Logical scalar. If TRUE (the default) and the input idata has repertoire information (idata$schema_repertoire is not NULL), the repertoire summaries will be recalculated based on the filtered data using agg_repertoires(). If FALSE, or if no repertoire schema exists, the returned ImmunData object will not contain repertoire summaries ($repertoires will be NULL).

.by

Not used.

.preserve

Not used.

barcodes

For filter_barcodes, a vector of cell identifiers (barcodes) to keep. Can be character, integer, or numeric.

receptors

For filter_receptors, a vector of receptor identifiers to keep. Can be character, integer, or numeric.

Value

A new ImmunData object containing only the filtered annotations (and potentially recalculated repertoire summaries). The schema remains the same.

Details

For filter:

  • User-provided dplyr-style filters (...) are applied before any sequence-based filtering defined in seq_options.

  • Sequence filtering compares values in the query_col of the annotations table against the provided patterns.

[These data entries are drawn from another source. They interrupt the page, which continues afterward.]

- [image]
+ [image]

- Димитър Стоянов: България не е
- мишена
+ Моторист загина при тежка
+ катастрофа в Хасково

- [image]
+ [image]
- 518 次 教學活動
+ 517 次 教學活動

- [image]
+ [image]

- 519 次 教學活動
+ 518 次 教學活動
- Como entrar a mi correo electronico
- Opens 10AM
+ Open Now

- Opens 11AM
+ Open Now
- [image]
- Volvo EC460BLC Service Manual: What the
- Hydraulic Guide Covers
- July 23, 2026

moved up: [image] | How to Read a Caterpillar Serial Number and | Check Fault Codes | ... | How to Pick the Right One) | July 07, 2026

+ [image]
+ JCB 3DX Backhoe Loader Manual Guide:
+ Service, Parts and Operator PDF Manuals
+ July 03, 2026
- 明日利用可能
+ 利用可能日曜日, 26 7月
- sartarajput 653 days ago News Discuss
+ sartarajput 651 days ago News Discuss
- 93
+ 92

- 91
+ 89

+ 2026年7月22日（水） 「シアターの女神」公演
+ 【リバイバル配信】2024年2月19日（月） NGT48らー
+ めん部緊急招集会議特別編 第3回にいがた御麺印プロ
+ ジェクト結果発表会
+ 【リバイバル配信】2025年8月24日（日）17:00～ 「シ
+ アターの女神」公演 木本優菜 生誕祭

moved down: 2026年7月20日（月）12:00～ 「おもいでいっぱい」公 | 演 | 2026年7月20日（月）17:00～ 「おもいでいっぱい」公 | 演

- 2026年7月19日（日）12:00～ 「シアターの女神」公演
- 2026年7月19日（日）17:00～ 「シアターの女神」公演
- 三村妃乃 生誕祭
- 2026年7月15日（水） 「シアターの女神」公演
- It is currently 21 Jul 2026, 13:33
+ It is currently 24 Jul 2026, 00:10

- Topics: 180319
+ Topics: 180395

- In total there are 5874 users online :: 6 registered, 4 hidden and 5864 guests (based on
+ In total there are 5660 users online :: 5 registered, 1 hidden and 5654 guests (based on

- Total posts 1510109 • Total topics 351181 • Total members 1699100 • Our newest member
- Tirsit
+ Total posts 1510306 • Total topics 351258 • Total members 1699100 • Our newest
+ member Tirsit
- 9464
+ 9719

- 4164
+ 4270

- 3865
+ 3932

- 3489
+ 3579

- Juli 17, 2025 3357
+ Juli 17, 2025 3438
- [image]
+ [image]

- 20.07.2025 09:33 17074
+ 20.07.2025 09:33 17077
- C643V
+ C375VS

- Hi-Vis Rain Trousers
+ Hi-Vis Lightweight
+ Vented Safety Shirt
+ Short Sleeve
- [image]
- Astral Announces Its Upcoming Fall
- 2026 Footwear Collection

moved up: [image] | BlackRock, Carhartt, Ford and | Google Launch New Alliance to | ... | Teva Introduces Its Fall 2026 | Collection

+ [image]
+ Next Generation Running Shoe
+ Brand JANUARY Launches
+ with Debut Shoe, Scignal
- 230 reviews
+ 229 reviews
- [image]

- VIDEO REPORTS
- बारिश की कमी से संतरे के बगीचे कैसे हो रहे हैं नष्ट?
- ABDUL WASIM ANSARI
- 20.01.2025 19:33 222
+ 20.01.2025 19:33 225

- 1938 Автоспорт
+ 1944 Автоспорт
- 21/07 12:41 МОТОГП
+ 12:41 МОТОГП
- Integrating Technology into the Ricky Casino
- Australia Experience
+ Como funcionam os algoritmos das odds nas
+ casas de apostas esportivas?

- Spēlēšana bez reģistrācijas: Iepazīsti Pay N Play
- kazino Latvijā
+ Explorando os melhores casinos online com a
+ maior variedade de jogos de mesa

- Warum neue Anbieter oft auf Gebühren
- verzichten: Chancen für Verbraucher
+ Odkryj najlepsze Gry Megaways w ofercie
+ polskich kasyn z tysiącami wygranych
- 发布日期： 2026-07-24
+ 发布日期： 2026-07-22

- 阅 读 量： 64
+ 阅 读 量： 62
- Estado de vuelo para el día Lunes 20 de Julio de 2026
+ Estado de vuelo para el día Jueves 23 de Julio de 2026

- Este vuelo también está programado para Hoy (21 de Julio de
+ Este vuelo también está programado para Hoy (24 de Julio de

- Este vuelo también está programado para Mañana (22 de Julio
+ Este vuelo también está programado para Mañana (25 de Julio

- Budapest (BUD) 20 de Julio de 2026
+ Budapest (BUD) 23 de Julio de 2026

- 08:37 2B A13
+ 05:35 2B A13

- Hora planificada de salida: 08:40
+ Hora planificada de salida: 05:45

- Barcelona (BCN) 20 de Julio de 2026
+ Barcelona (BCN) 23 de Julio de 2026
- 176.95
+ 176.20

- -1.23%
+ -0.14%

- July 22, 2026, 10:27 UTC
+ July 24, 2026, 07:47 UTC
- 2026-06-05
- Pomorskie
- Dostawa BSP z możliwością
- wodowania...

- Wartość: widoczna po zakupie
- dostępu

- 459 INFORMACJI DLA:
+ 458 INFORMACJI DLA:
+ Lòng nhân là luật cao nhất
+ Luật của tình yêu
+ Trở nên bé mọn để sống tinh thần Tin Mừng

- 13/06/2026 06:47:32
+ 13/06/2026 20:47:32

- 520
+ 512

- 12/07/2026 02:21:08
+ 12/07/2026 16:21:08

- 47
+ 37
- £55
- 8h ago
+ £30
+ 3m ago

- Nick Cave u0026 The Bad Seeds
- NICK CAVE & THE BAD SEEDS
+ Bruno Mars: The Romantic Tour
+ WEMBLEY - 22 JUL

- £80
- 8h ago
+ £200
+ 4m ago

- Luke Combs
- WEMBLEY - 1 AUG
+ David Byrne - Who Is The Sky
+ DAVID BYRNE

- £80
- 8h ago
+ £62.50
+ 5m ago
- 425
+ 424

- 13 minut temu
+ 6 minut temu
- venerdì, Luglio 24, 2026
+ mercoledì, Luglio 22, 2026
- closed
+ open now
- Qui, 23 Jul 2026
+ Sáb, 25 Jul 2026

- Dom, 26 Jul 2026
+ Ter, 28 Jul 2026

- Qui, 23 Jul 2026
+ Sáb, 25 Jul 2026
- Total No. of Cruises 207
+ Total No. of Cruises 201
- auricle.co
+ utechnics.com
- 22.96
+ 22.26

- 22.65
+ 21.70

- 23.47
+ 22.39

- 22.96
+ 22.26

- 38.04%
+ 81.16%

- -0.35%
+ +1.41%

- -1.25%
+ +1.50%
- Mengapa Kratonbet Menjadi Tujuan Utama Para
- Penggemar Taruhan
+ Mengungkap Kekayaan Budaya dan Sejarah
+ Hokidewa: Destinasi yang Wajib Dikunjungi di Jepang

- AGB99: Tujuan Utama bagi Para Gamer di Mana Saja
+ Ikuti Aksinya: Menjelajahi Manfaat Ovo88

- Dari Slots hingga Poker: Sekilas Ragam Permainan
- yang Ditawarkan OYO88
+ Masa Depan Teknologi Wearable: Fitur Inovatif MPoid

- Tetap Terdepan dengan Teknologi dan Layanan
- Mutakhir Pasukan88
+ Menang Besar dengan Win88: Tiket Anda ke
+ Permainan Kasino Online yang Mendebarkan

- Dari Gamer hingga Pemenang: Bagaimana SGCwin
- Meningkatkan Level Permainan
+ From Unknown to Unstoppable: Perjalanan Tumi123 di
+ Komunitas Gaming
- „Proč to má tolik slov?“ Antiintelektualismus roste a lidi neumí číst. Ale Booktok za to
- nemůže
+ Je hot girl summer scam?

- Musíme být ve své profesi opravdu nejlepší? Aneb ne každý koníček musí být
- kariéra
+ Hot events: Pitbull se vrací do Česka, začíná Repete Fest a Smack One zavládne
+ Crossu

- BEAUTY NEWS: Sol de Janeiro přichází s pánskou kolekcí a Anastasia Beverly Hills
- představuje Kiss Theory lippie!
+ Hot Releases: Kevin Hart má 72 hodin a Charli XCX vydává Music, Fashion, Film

  • Supported sequence matching methods are:

    • "exact": Keeps rows where query_col exactly matches any of the patterns.

    • "regex": Keeps rows where query_col matches any of the regular expressions in patterns.

    • "lev" (Levenshtein distance): Keeps rows where the edit distance between query_col and any pattern is less than or equal to max_dist.

    • "hamm" (Hamming distance): Keeps rows where the Hamming distance (for equal length strings) between query_col and any pattern is less than or equal to max_dist.

  • The filtering operations act on the $annotations table. A new ImmunData object is created containing only the rows (and corresponding receptors) that pass the filter(s).

  • If keep_repertoires = TRUE (and repertoire data exists in the input), the repertoire-level summaries ($repertoires table) are recalculated based on the filtered annotations. Otherwise, the $repertoires table in the output will be NULL.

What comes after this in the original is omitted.